DATA UNDER STUDY:
>>>>
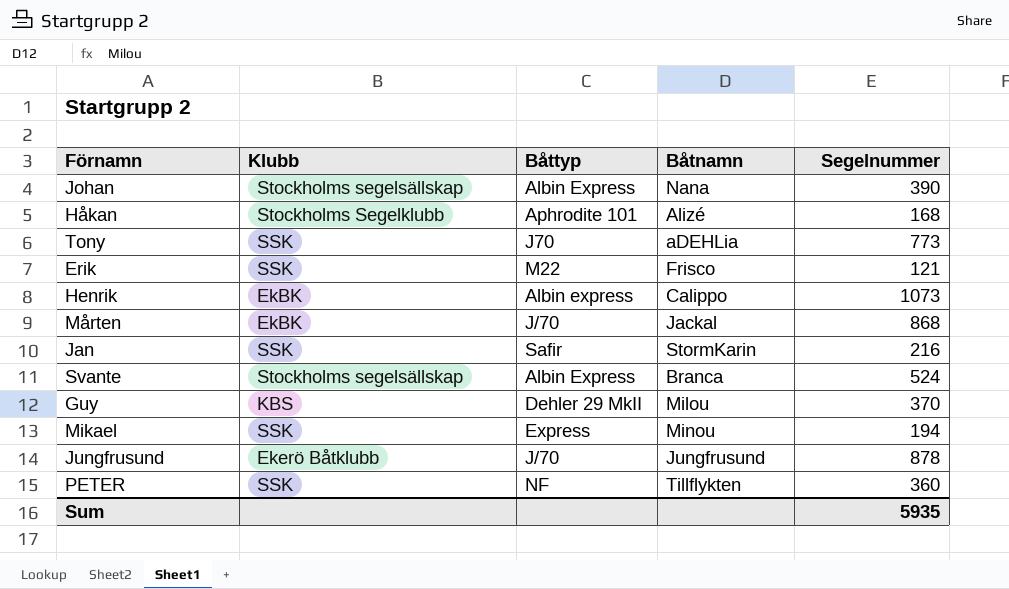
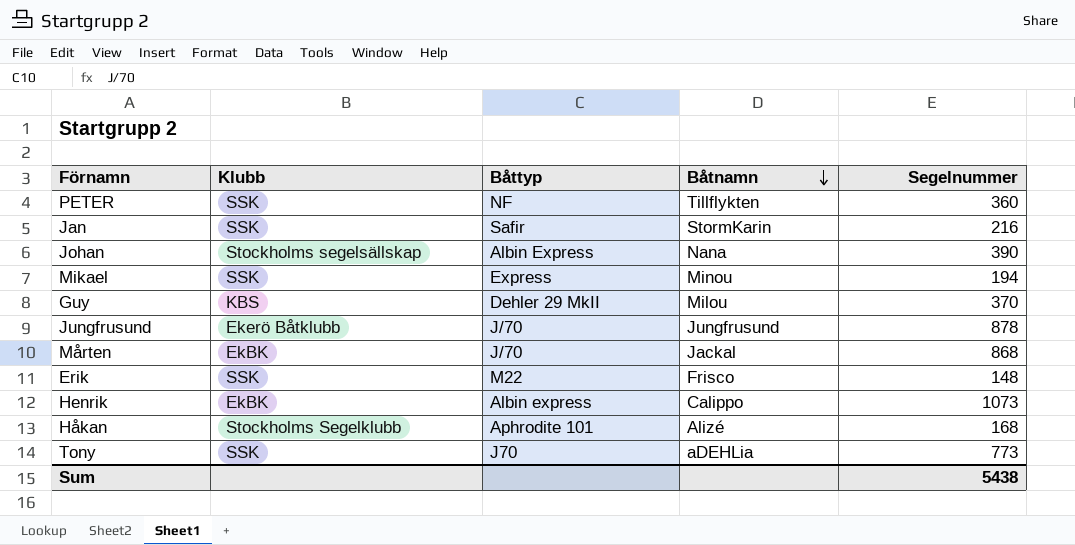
row order: none -> Båtnamn descending
row Svante: Stockholms segelsällskap | Albin Express | Branca | 524 -> none
Erik | Segelnummer: 121 -> 148
Sum | Segelnummer: 5935 -> 5438

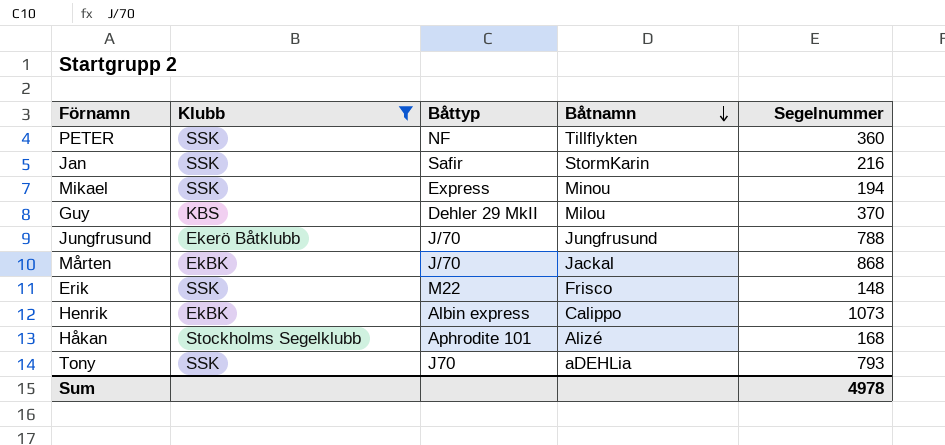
filter: none -> Klubb != Stockholms segelsällskap
Jungfrusund | Segelnummer: 878 -> 788
Tony | Segelnummer: 773 -> 793
Sum | Segelnummer: 5438 -> 4978

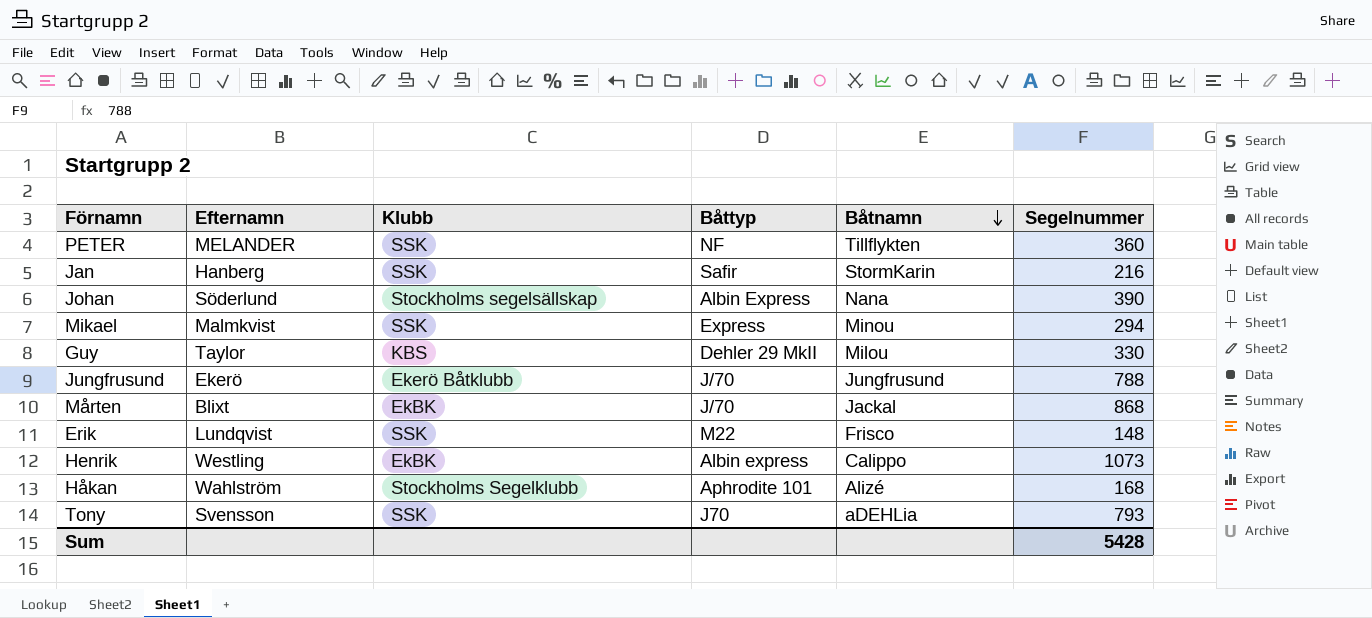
filter: Klubb != Stockholms segelsällskap -> none
column Efternamn | position: none -> 2
Mikael | Segelnummer: 194 -> 294
Guy | Segelnummer: 370 -> 330
Sum | Segelnummer: 4978 -> 5428

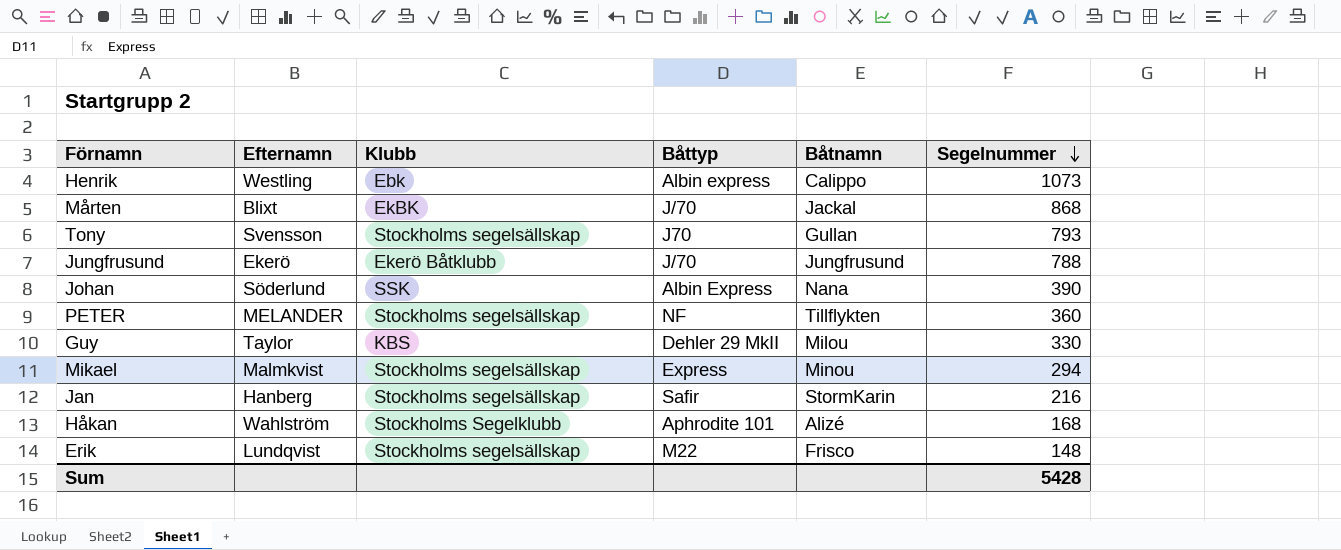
row order: Båtnamn descending -> Segelnummer descending
Henrik | Klubb: EkBK -> Ebk
Tony | Klubb: SSK -> Stockholms segelsällskap
Tony | Båtnamn: aDEHLia -> Gullan
Johan | Klubb: Stockholms segelsällskap -> SSK
PETER | Klubb: SSK -> Stockholms segelsällskap
Mikael | Klubb: SSK -> Stockholms segelsällskap
Jan | Klubb: SSK -> Stockholms segelsällskap
Erik | Klubb: SSK -> Stockholms segelsällskap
<<<<
ACTIVITY: From the top of the listing above, repeat each line exactly until you reach the line containing "Tony | Segelnummer: 773 -> 793", and repeat that one too. Leave the pictures out.

WRITTEN RESPONSE:
row order: none -> Båtnamn descending
row Svante: Stockholms segelsällskap | Albin Express | Branca | 524 -> none
Erik | Segelnummer: 121 -> 148
Sum | Segelnummer: 5935 -> 5438

filter: none -> Klubb != Stockholms segelsällskap
Jungfrusund | Segelnummer: 878 -> 788
Tony | Segelnummer: 773 -> 793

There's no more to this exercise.